■ **YOUR GOAL**: Pictures must not appear in the copy. Restate exactly the lines below from the one with "font-size: 13px ->" through the one with "border-radius: none ->", inclusive.

■ **AVAILABLE DATA**:

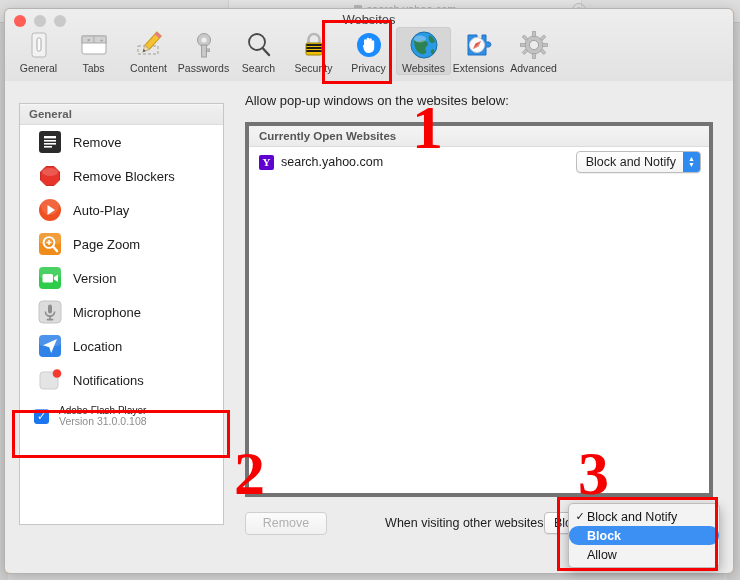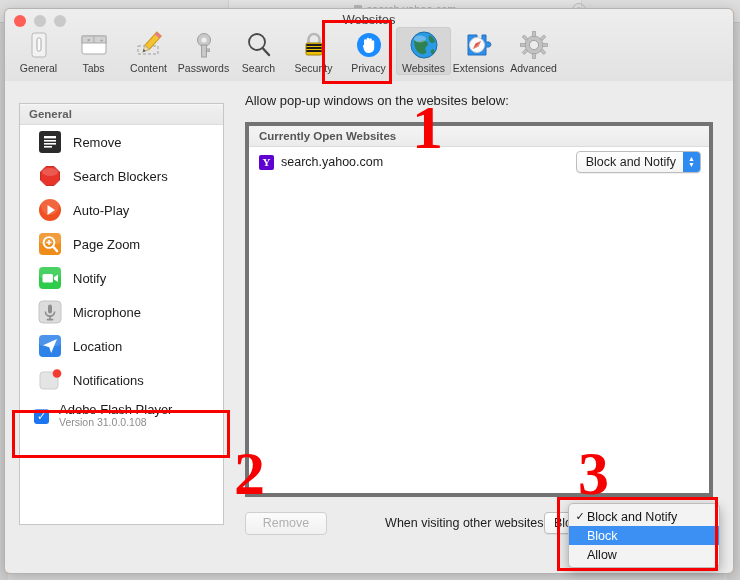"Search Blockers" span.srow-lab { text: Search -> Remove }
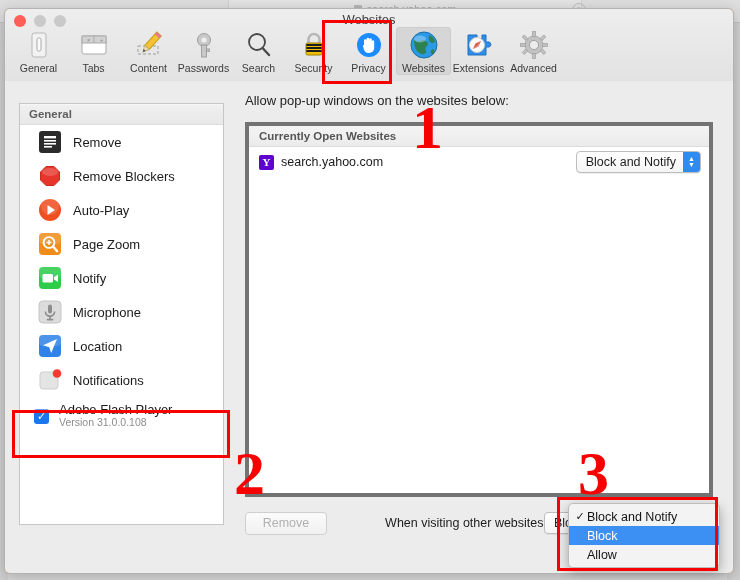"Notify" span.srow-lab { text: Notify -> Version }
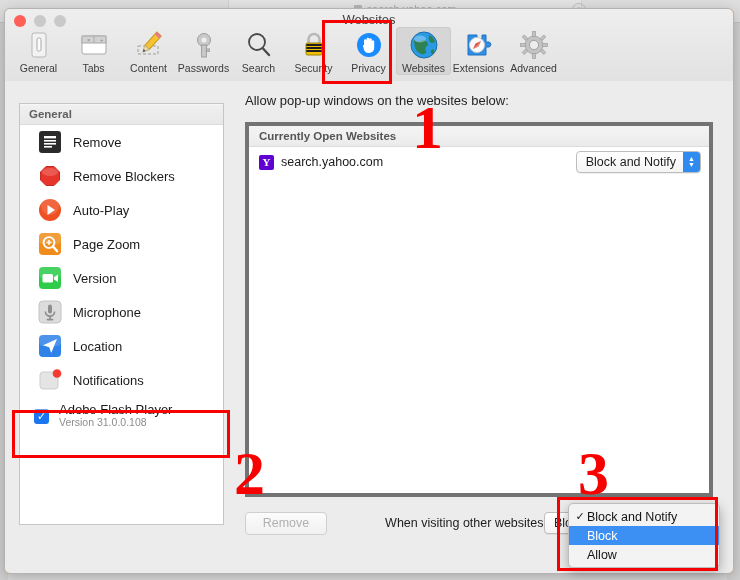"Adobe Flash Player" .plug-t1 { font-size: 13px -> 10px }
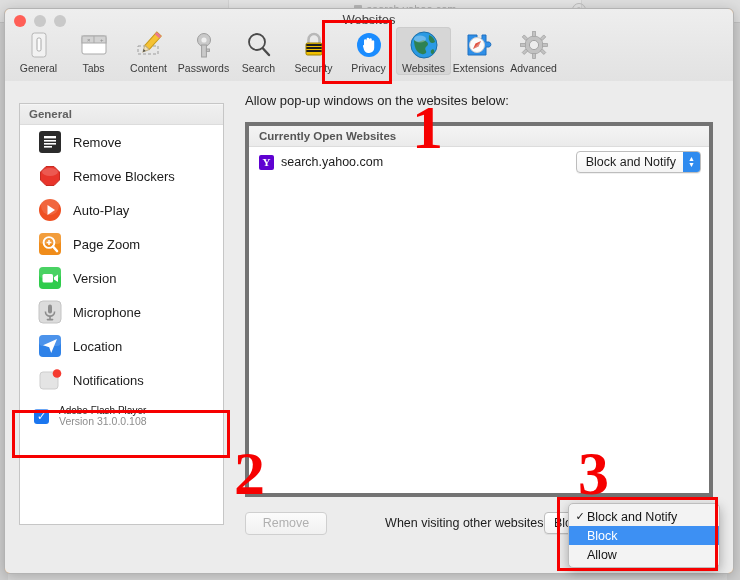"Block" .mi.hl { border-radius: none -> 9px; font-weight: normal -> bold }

--

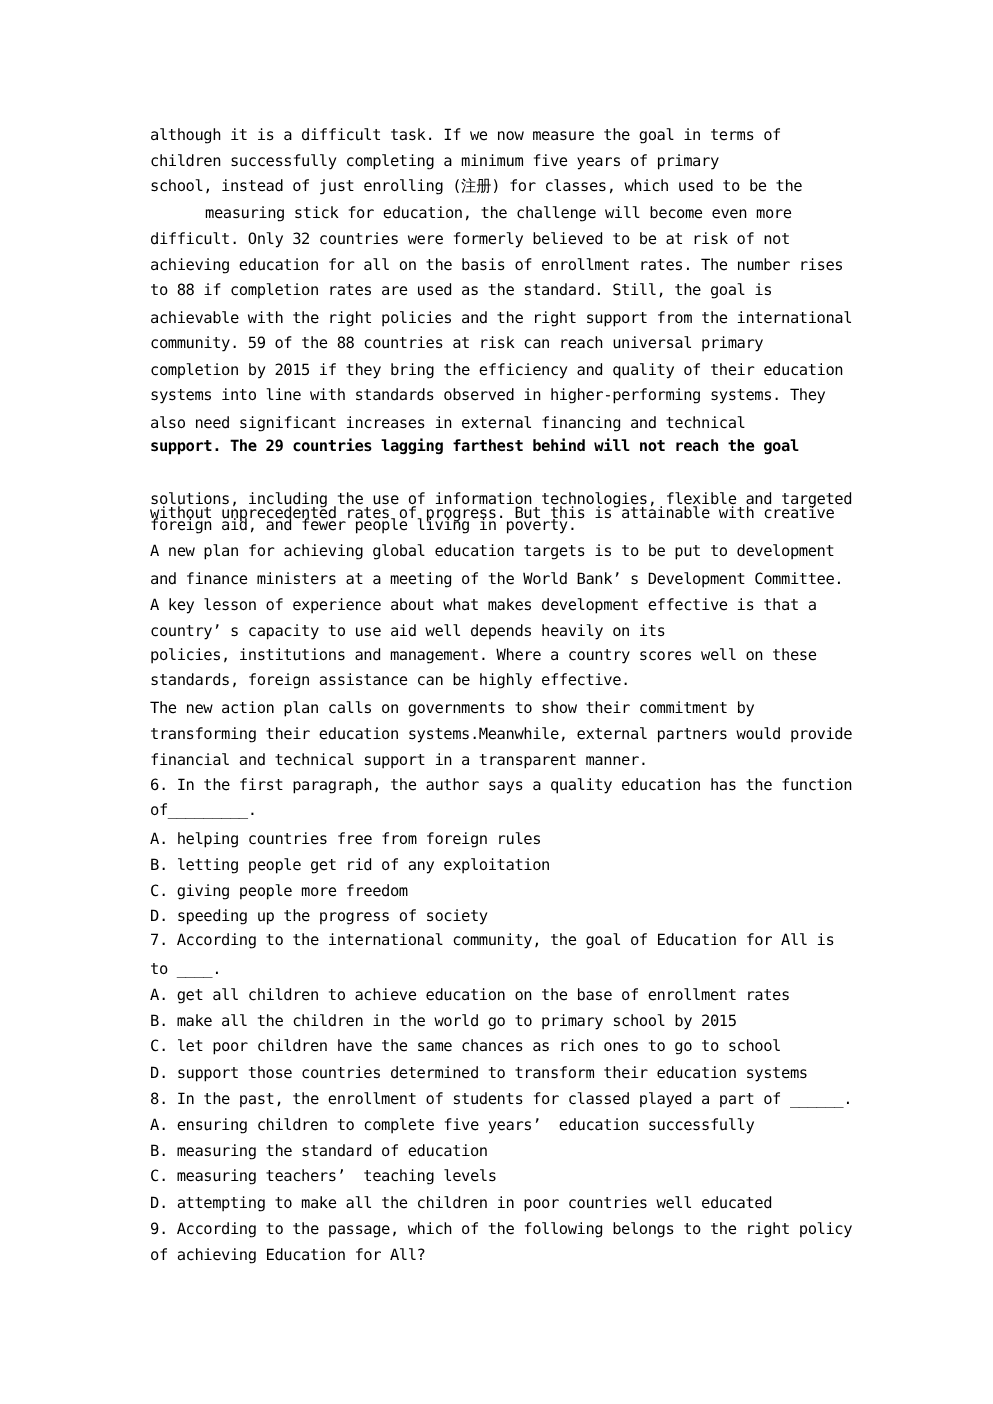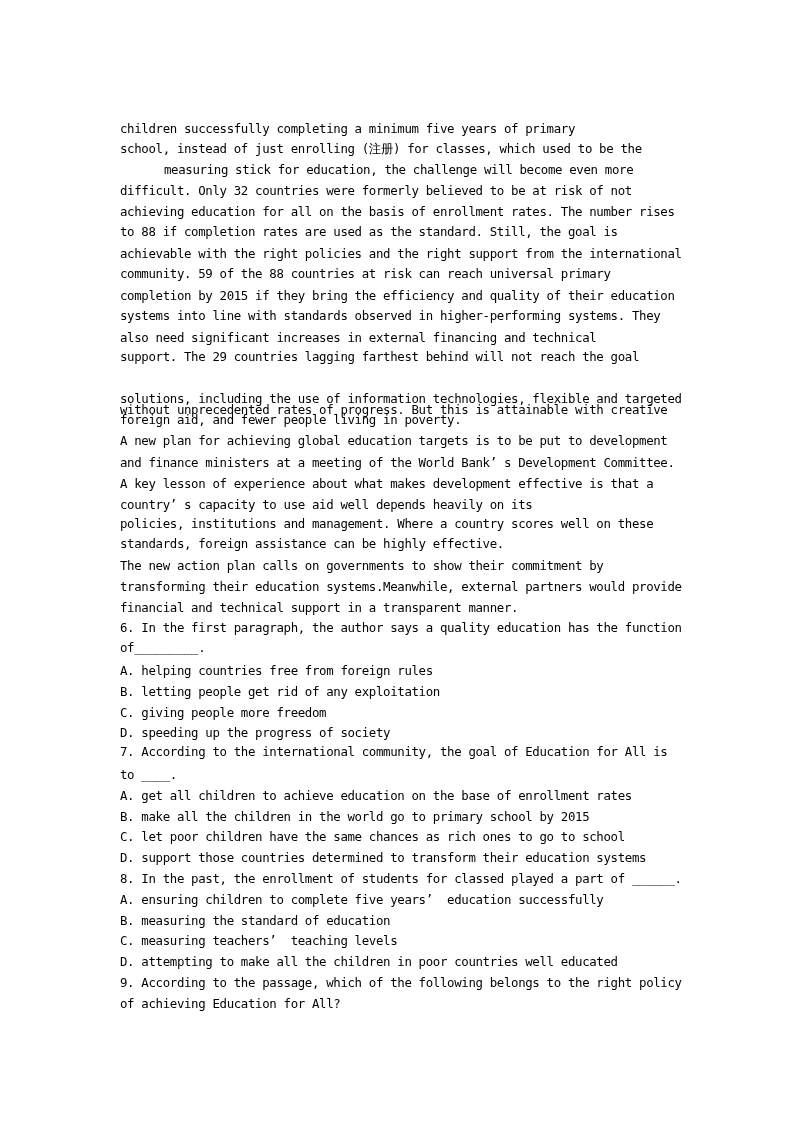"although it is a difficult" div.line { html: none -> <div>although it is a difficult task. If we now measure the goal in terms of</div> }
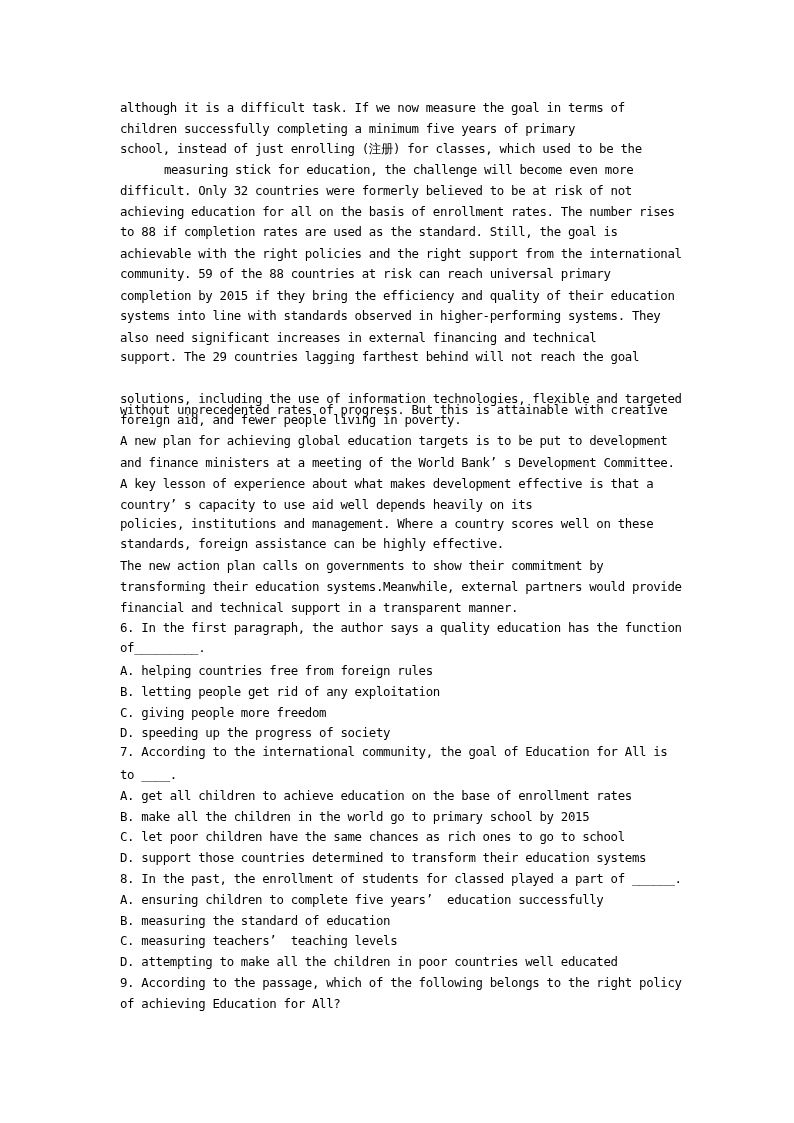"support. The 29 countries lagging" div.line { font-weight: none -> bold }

...

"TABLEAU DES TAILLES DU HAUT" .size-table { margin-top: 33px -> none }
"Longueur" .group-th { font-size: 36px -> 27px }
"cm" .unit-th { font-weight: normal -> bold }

■ **TASK RESULT**:
"Adobe Flash Player" .plug-t1 { font-size: 13px -> 10px }
"Block" .mi.hl { border-radius: none -> 9px; font-weight: normal -> bold }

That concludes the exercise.